Here’s the output of pprof for GC 1.5.2
And the output of pprof for GCC 5.3.1
To me, the interesting thing is that, in both implementations, each of List.Name & List.Next take almost as much time (during 30 seconds) as the PureLinkedList function takes (which is the benchmark function using direct struct & pointer usage.)
That code was run with go run main.go
and then go tool pprof http://localhost:6060/debug/pprof/profile
while main.go was running. Then I inspected the collected profile with top10.

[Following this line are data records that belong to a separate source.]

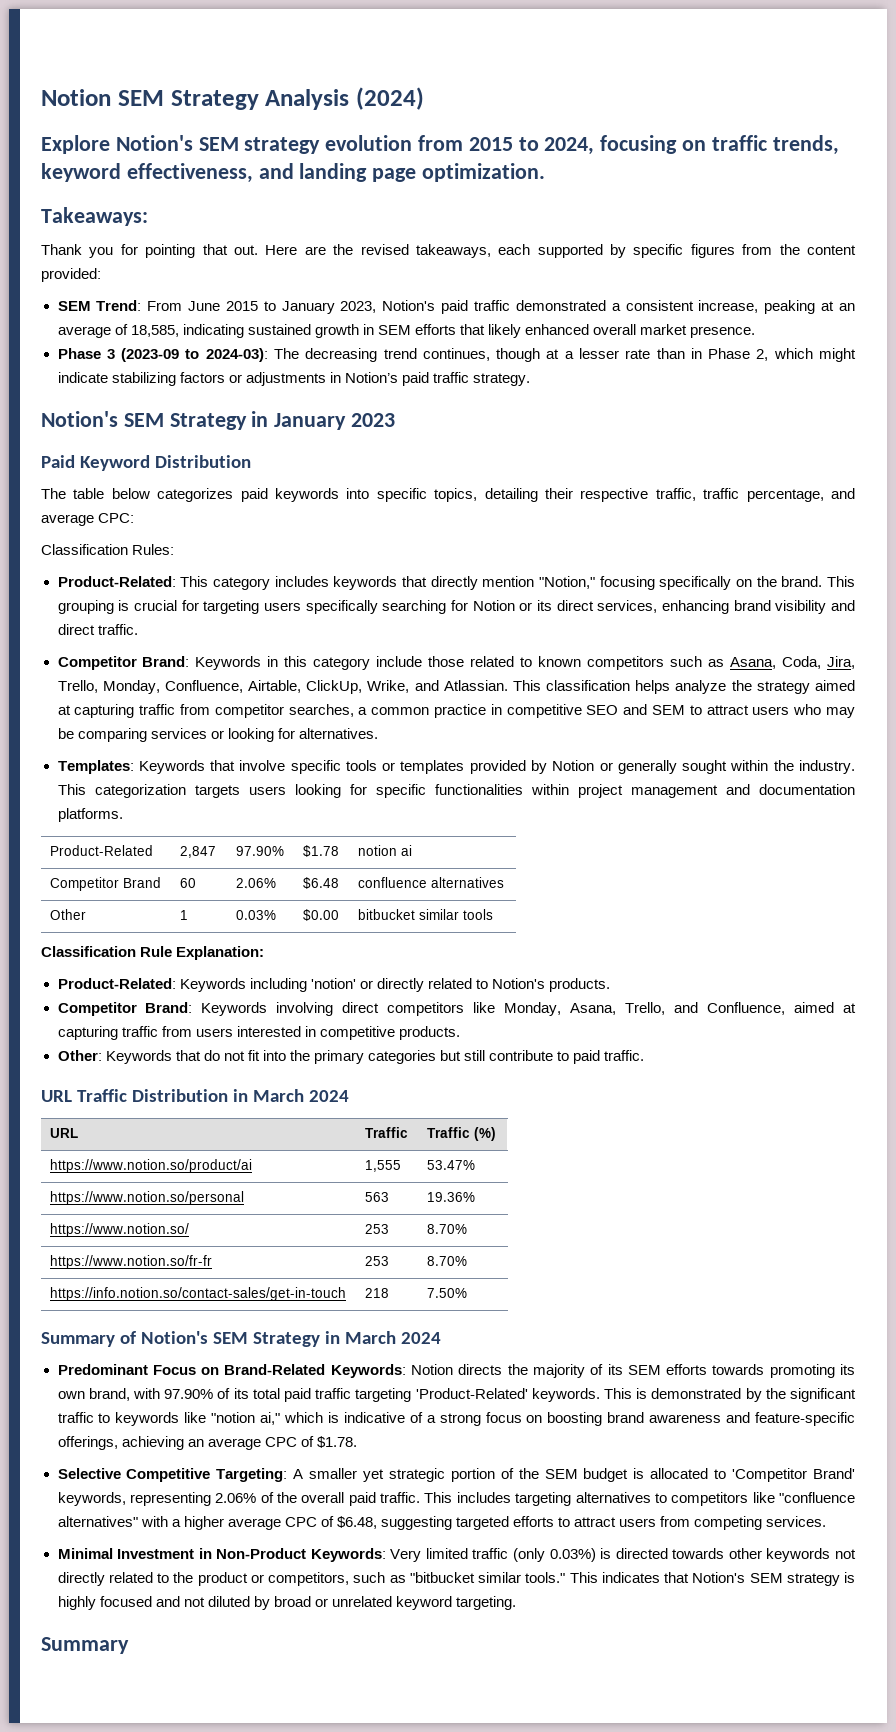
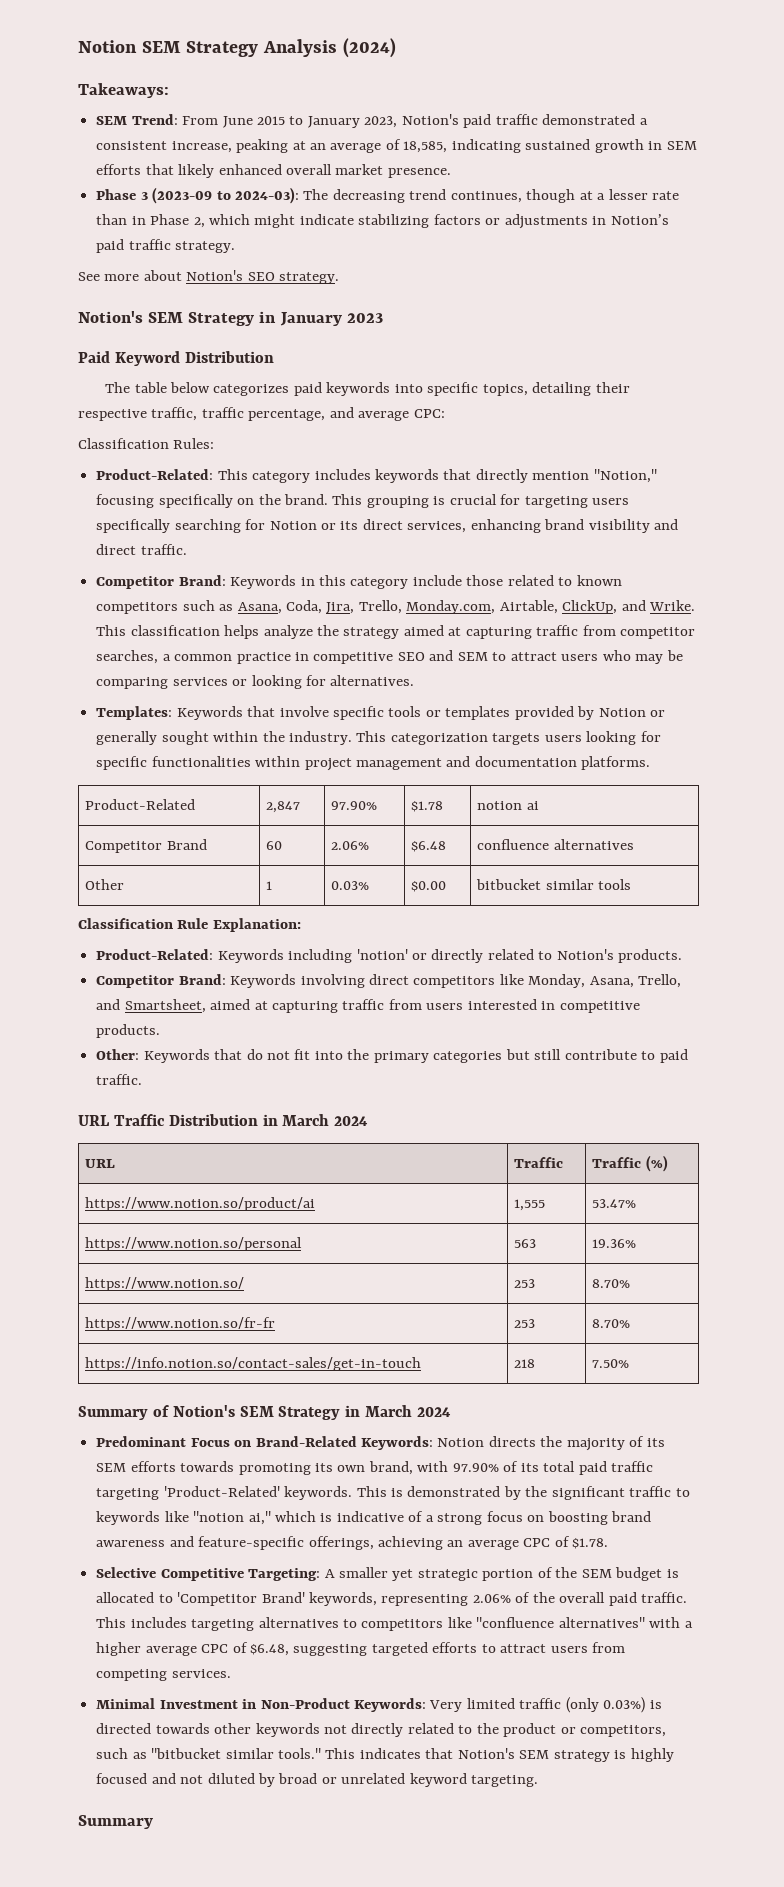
- Explore Notion's SEM strategy evolution from 2015 to 2024, focusing on traffic trends, keyword effectiveness, and landing page optimization.
  Takeaways:
- Thank you for pointing that out. Here are the revised takeaways, each supported by specific figures from the content provided:
+ See more about Notion's SEO strategy.
- Competitor Brand: Keywords in this category include those related to known competitors such as Asana, Coda, Jira, Trello, Monday, Confluence, Airtable, ClickUp, Wrike, and Atlassian.
+ Competitor Brand: Keywords in this category include those related to known competitors such as Asana, Coda, Jira, Trello, Monday.com, Airtable, ClickUp, and Wrike.
- Competitor Brand: Keywords involving direct competitors like Monday, Asana, Trello, and Confluence, aimed at capturing traffic from users interested in competitive products.
+ Competitor Brand: Keywords involving direct competitors like Monday, Asana, Trello, and Smartsheet, aimed at capturing traffic from users interested in competitive products.

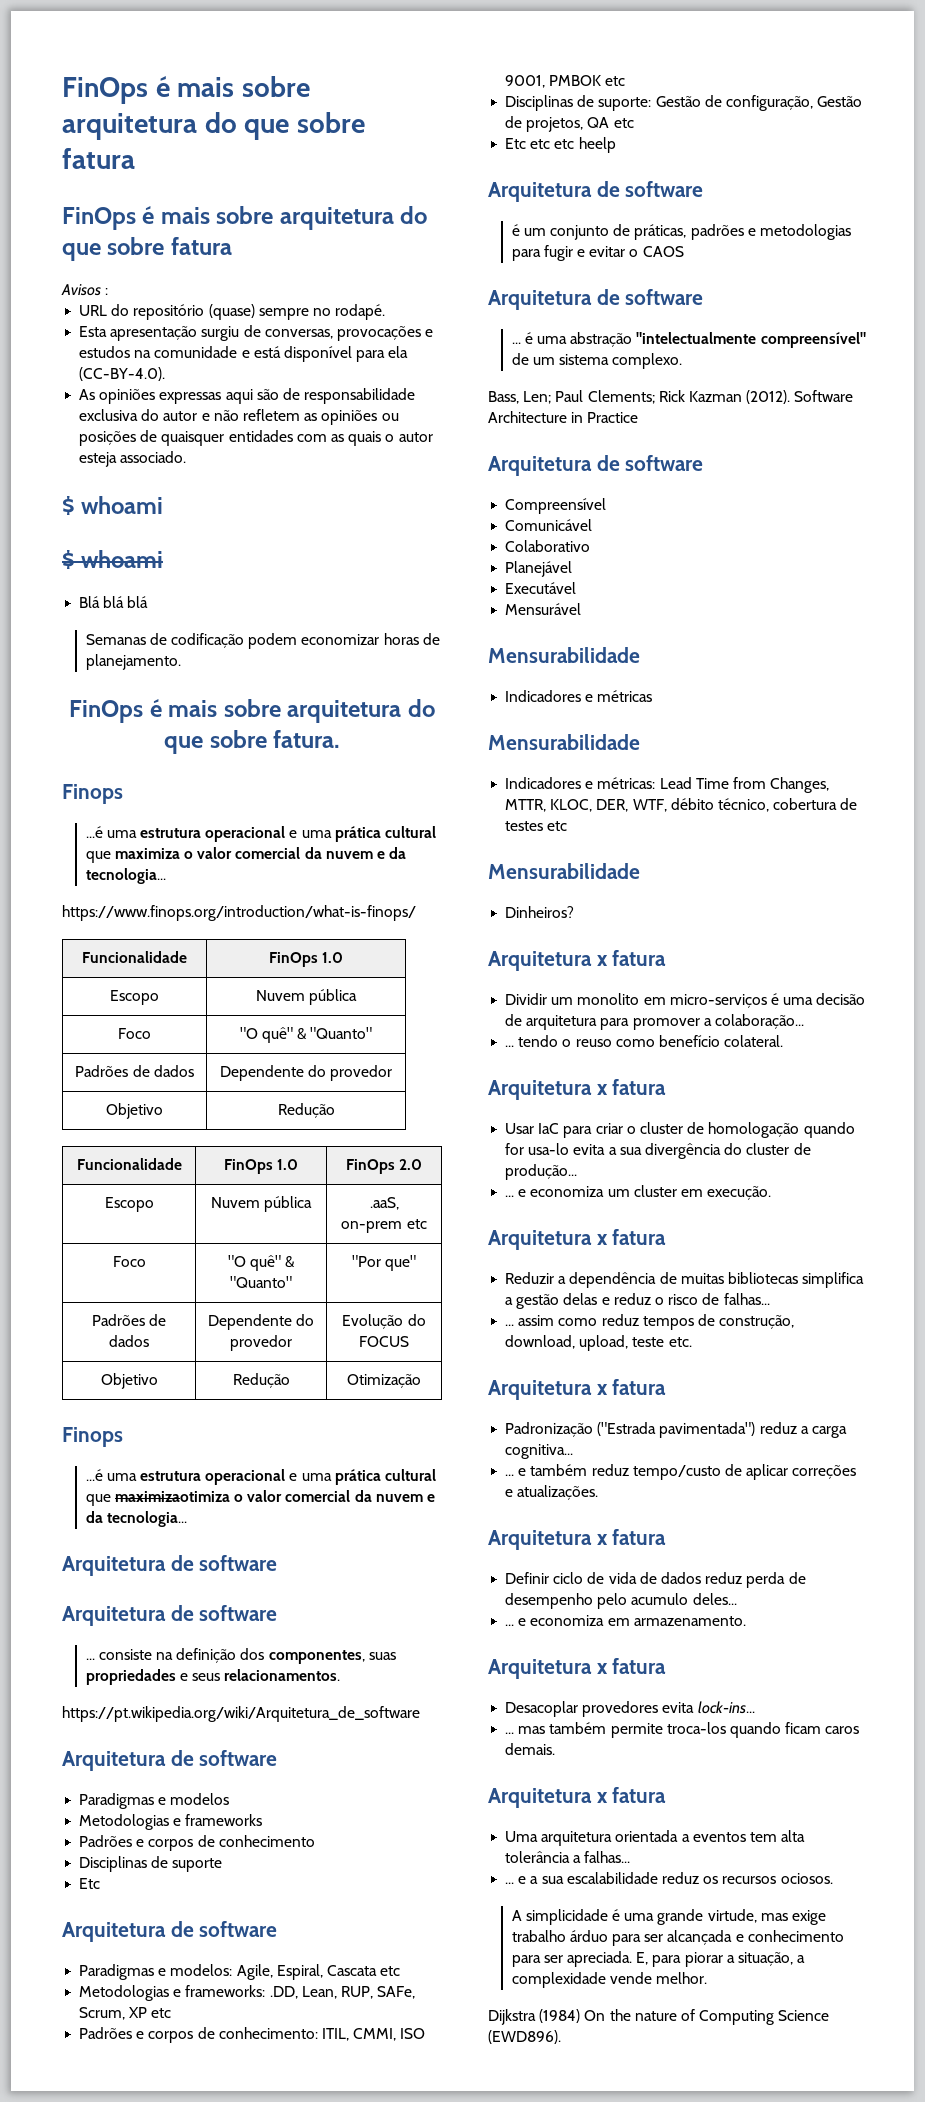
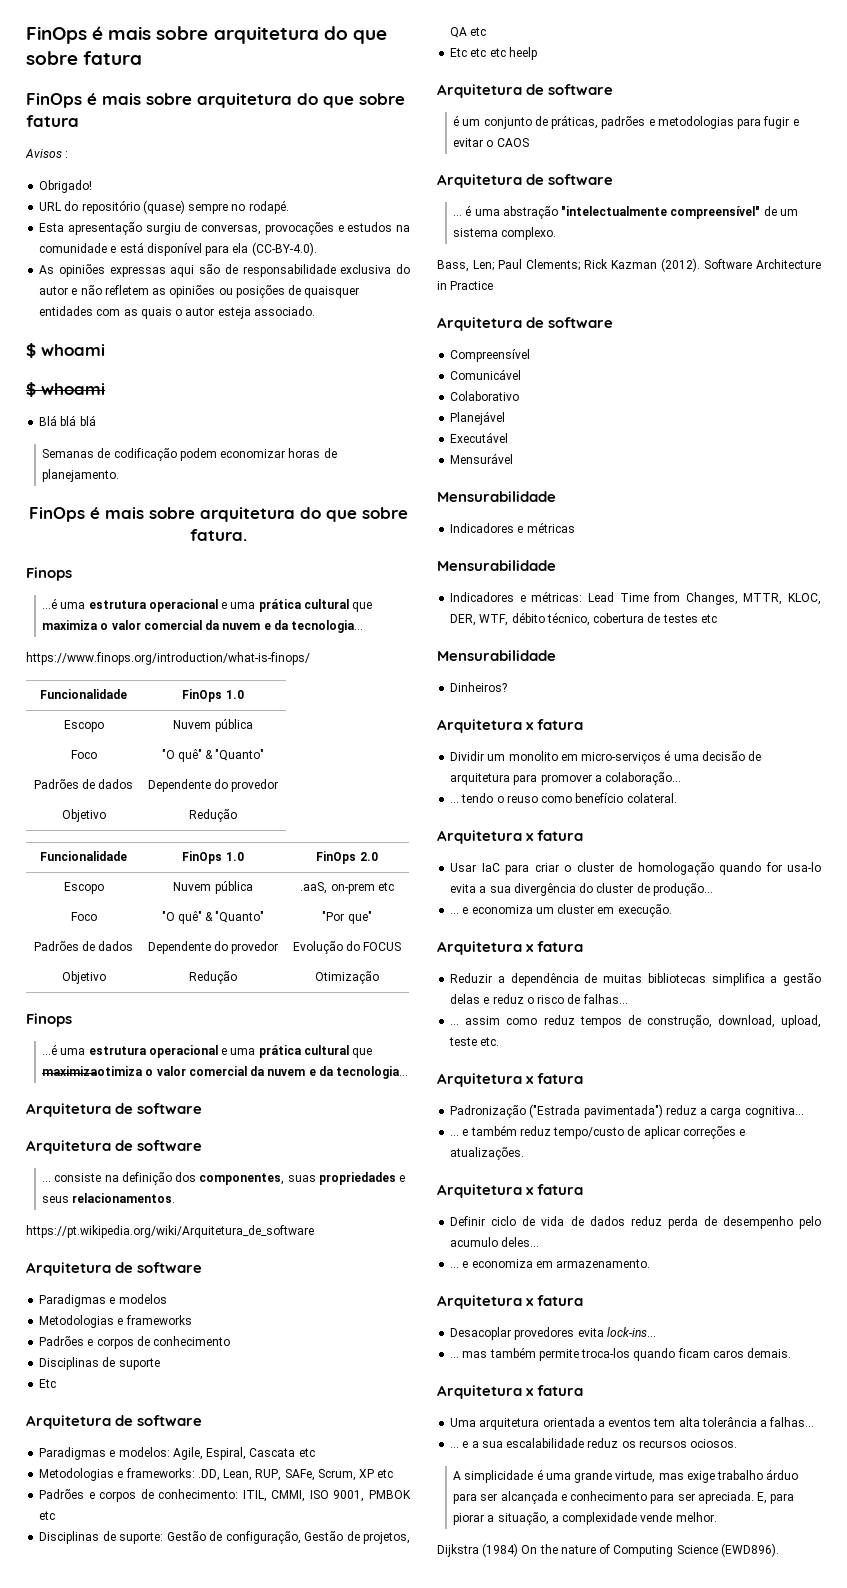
+ Obrigado!

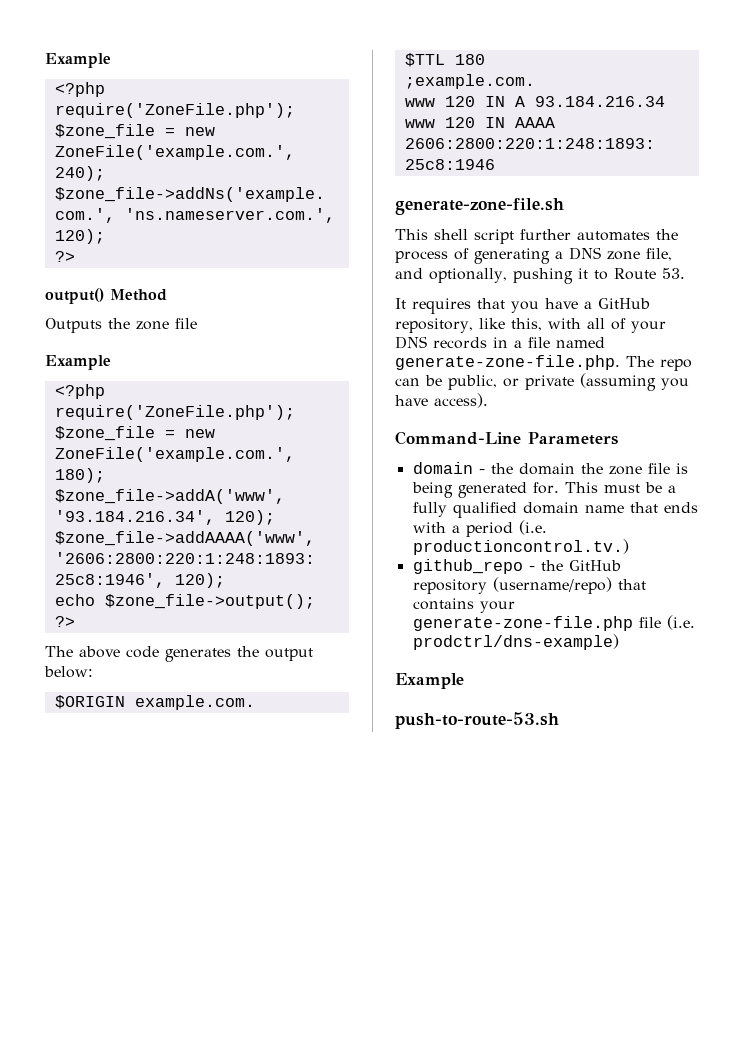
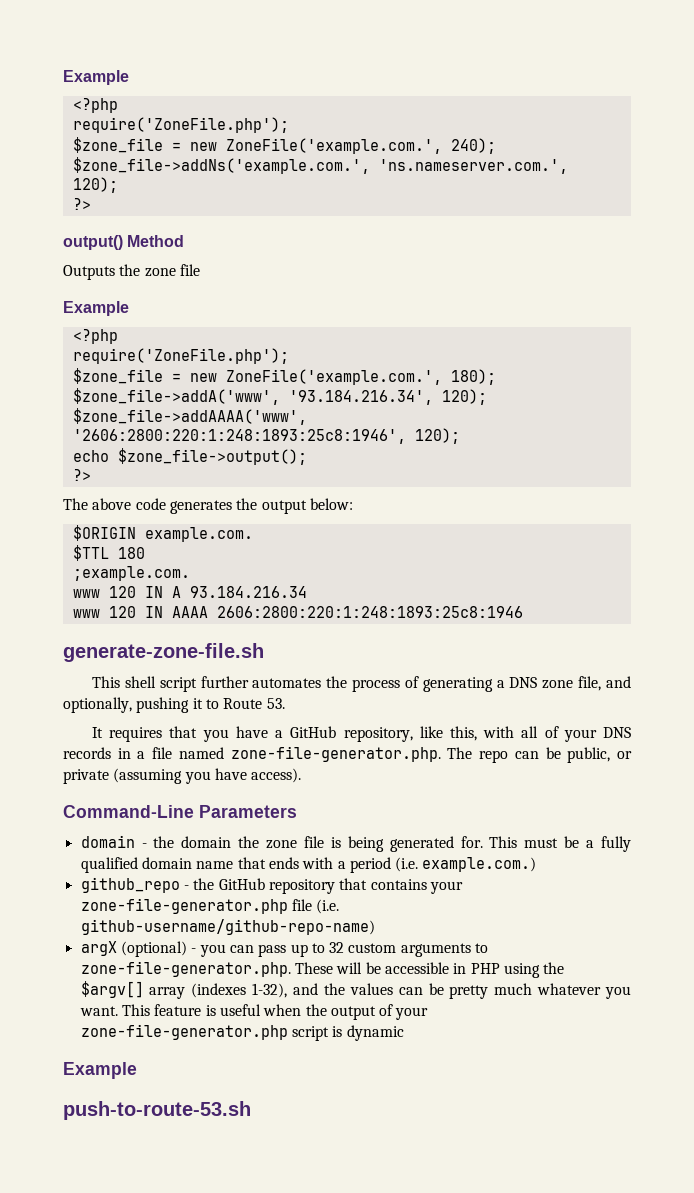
- It requires that you have a GitHub repository, like this, with all of your DNS records in a file named generate-zone-file.php. The repo can be public, or private (assuming you have access).
+ It requires that you have a GitHub repository, like this, with all of your DNS records in a file named zone-file-generator.php. The repo can be public, or private (assuming you have access).
- This must be a fully qualified domain name that ends with a period (i.e. productioncontrol.tv.)
+ This must be a fully qualified domain name that ends with a period (i.e. example.com.)
- github_repo - the GitHub repository (username/repo) that contains your generate-zone-file.php file (i.e. prodctrl/dns-example)
+ github_repo - the GitHub repository that contains your zone-file-generator.php file (i.e. github-username/github-repo-name)
+ argX (optional) - you can pass up to 32 custom arguments to zone-file-generator.php. These will be accessible in PHP using the $argv[] array (indexes 1-32), and the values can be pretty much whatever you want. This feature is useful when the output of your zone-file-generator.php script is dynamic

This code is very similar to the benchmark code above, but uses net/http/pprof
package main
import (
"flag"
"fmt"
"log"
"net/http"
"os"
"time"
)
import _ "net/http/pprof"
type Lister interface {
Next() Lister
Name() string
}
type List struct {
link Lister
name string
}
func (l List) Name() string {
return l.name
}
func (l List) Next() Lister {
return l.link
}
func LinkedList(l Lister) {
first := "test0"
for i := 0; i < 10000; i++ {
for ll := l; ll != nil; ll = ll.Next() {
if ll.Name() == first {
break
}
}
}
}
type List2 struct {
link *List2
name string
}
// Test without the interface function calls
func PureLinkedList(l *List2) {
first := "test0"
for i := 0; i < 10000; i++ {
for ll := l; ll != nil; ll = ll.link {
if ll.name == first {
break
}
}
}
}
var cpuprofile = flag.String("cpuprofile", "", "write cpu profile to file")
func main() {
var l Lister
for i := 1; i < 10000; i++ {
l = List{link: l, name: fmt.Sprintf("test%d", i)}
}
var ll *List2
for i := 1; i < 10000; i++ {
ll = &List2{link: ll, name: fmt.Sprintf("test%d", i)}
}
go func() {
log.Println(http.ListenAndServe("localhost:6060", nil))
}()
for {
LinkedList(l)
time.Sleep(time.Millisecond * 300)
PureLinkedList(ll)
time.Sleep(time.Millisecond * 300)
}
os.Exit(1)
}
I suppose the take away here is direct struct access is going to be faster than interface method calls. Not that this is news or even hard to believe, but is a reminder that tight loops that need speed will do better with direct struct access over interface method calls. Though, and hopefully this is obvious, profiling your application should happen before optimizing code.